Mose Martin’s central focus is to offer beautiful luxury eyewear at a price that doesn't require you to take out a second mortgage. Our frames are made from the same materials and with the same process as the $500+ brands. And in some cases….our frames are made to an even higher standard than some of these brands (seriously.)

And to detail how this is, we’ll be dedicating the next few blog posts to educate you, the savvy consumer, on what goes into our product, and why you should care.

And today we’re going to start with the building block of (most) of the Mose Martin frames - Acetate.

Hypoallergenic, strong and made from sustainable resources (cotton), Acetate is one the most beautiful materials to grace this green earth and is the primary material used to create Mose Martin frames.

Let’s break this down and start out with something that only a chemist could love:

What we’re looking at here is the ball-and-stick model of the acetate anion. A chemist views this and sees a molecular model of a chemical substance. She may even notice how the three hydrogen atoms, two carbon atoms, and two oxygen atoms connect to make a chemical formula of C2H3O2−.

You may look at this and see a multi-colored balloon animal.

Regardless of what you see or don’t see, here’s what you need to know – this is the building block of one of the most powerful substances used in the eyewear industry. When you hear the word “acetate,” this refers to the plant-based, hypoallergenic plastic used to make quality frames. And it traces its roots back to the beautiful chemical formula mentioned above.

To put simply, acetate is a different kind of plastic. A refined form of plastic that has endless possibilities with color and detailing. Here are a few reasons why we make our frames with acetate:


There may be someone out there who gets some cheap thrill out of hearing the bridge snap on a pair of sunglasses. We can’t completely rule this out as a possibility. But… that person probably isn’t you.

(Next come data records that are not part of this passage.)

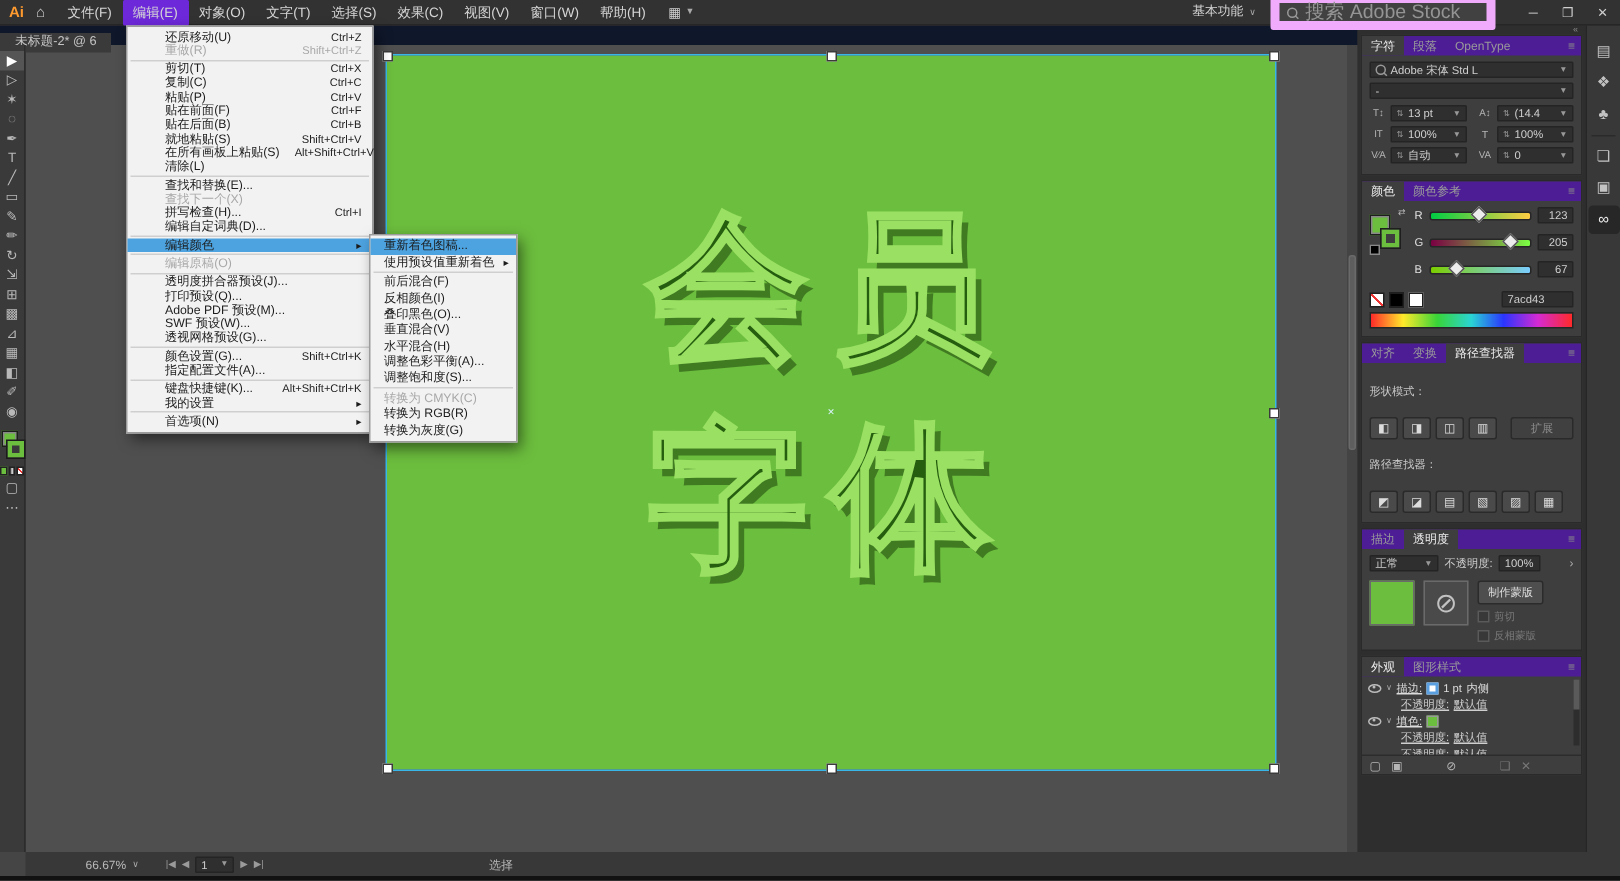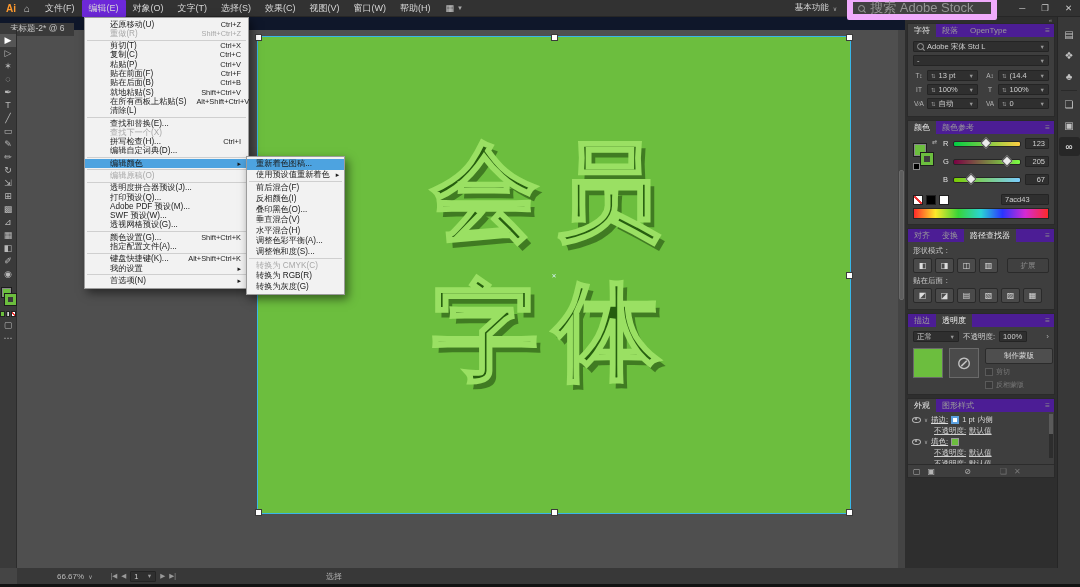--- a/index.html
+++ b/index.html
@@ -90,38 +90,38 @@
   .sval{width:24px;flex:none;justify-content:flex-end;}
   .chips{display:flex;align-items:center;gap:3px;padding:0 5px 3px 5px;text-align:right;}
   .cchip{width:8px;height:8px;border:1px solid #1f1f1f;}
   .cchip.none{background:linear-gradient(45deg,#fff 42%,#e33 42%,#e33 58%,#fff 58%);}
   .cchip.black{background:#000;}
   .cchip.white{background:#fff;}
   .hexbox{margin-left:auto;width:48px;}
   #spectrum{height:9px;margin:0 5px 5px 5px;border:1px solid #262626;
     background:linear-gradient(to right,#ff2a2a,#ffe92a 16%,#38d438 33%,#2ad4d4 50%,#2a35ff 66%,#d42ad4 83%,#ff2a2a 100%);}
   
-  .plabel{font-size:7.5px;color:#c8c8c8;margin:2px 0;}
+  .plabel{font-size:7.5px;color:#c8c8c8;margin:12px 0;}
   .btnrow{display:flex;gap:3px;margin-bottom:3px;align-items:center;}
   .pbtn{width:17px;height:13px;background:#4a4a4a;border:1px solid #2a2a2a;border-radius:2px;color:#ddd;
         font-size:8px;display:flex;align-items:center;justify-content:center;flex:none;}
   .expandbtn{margin-left:auto;min-width:32px;height:13px;background:#404040;border:1px solid #2a2a2a;border-radius:2px;
         color:#8a8a8a;font-size:7.5px;display:flex;align-items:center;justify-content:center;padding:0 4px;}
   
   .trow1{display:flex;align-items:center;gap:4px;}
   .blendbox{width:46px;}
   .oplabel{font-size:7.5px;color:#cfcfcf;white-space:nowrap;}
   .opbox{width:28px;}
   .tchev{color:#aaa;font-size:8px;margin-left:auto;}
   .trow2{display:flex;gap:6px;margin-top:6px;}
   .thumb{width:30px;height:30px;border:1px solid #6a6a6a;box-sizing:border-box;flex:none;}
   .thumb.art{background:#6cbe3e;}
   .thumb.nomask{background:#4a4a4a;display:flex;align-items:center;justify-content:center;color:#c2c2c2;font-size:18px;}
   .tcol{display:flex;flex-direction:column;gap:3px;}
-  .maskbtn{background:#4e4e4e;border:1px solid #2b2b2b;border-radius:2px;color:#ddd;font-size:7.5px;padding:2px 18px;white-space:nowrap;}
+  .maskbtn{background:#4e4e4e;border:1px solid #2b2b2b;border-radius:2px;color:#ddd;font-size:7.5px;padding:2px 6px;white-space:nowrap;}
   .ckrow{display:flex;align-items:center;gap:3px;font-size:7px;color:#787878;}
   .ckbox{width:6px;height:6px;border:1px solid #5a5a5a;background:#383838;flex:none;}
   
   #app-body{height:50px;overflow:hidden;padding:2px 8px 0 2px;position:relative;}
   .arow{display:flex;align-items:center;gap:3px;height:11px;font-size:7.5px;color:#dcdcdc;padding-left:2px;white-space:nowrap;}
   .arow.op{padding-left:24px;color:#cfcfcf;}
   .eye{width:7px;height:4px;border:1px solid #bbb;border-radius:50%;position:relative;flex:none;}
   .eye::after{content:'';position:absolute;left:2px;top:0.5px;width:2px;height:2px;background:#bbb;border-radius:50%;}
   .acaret{font-size:5.5px;color:#aaa;}
   .alink{text-decoration:underline;}
@@ -549,21 +549,21 @@
         </div>
       <div class="pbody" style="padding:2px 5px 3px 5px;">
         <div class="plabel">形状模式：</div>
         <div class="btnrow" id="shape-mode-row">
             <span class="pbtn">◧</span>
             <span class="pbtn">◨</span>
             <span class="pbtn">◫</span>
             <span class="pbtn">▥</span>
             <span class="expandbtn">扩展</span>
           </div>
-        <div class="plabel">贴在后面：</div>
+        <div class="plabel">路径查找器：</div>
         <div class="btnrow" id="pathfinder-row">
             <span class="pbtn">◩</span>
             <span class="pbtn">◪</span>
             <span class="pbtn">▤</span>
             <span class="pbtn">▧</span>
             <span class="pbtn">▨</span>
             <span class="pbtn">▦</span>
           </div>
       </div>
     </div>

The process of cutting, forming, and polishing multiple sheets of plastic to make acetate gives it a unique strength that conventional plastic can’t match. The bridges and frames that surround the lenses possess a flexibility that leaves them far less likely to break, and so you won’t have to scramble for a replacement pair while you’re out on the road or on vacation. Our frames are meant to be lived in and withstand the rigors of daily wear.


When you put something over your eyes and on top of your ears for hours in a day, it better not leave you with soreness, headaches, and an overall negative outlook on life. The lightweight design of acetate glasses will have them resting on your face as if they were meant to be there all along.


For the uninitiated; there is a ‘Friends’ episode where Monica gets these crazy expensive boots that she just had to have. Apparently they looked great on her, and so she spent a substantial sum to buy them even though they ended up being extremely painful. The message was clear: good looking things aren’t comfortable.

Well, this minor story arc from a show that went off the air more than a decade ago isn’t gospel. There doesn’t always have to be a tradeoff between style and comfort. Quite the opposite, in fact, when it comes to acetate frames. Since they are carved out of rich colored blocks and layered with multiple sheets of colors, it leaves them with a much richer and more dynamic design than with conventional plastic frames where the colors and patterns are sprayed or painted over the top. In short - the possibilities of colors and design detailing are endless with Acetate. The process of coloring and detailing an acetate is called ‘curing’ and can take months (and even years…) to achieve the rich, deep texture properties that make a pair of frames truly unique and beautiful.


Bonus fact: If you’re a fan of Christopher Nolan, you know he shoots (most of) his movies using actual film. This film is made of acetate.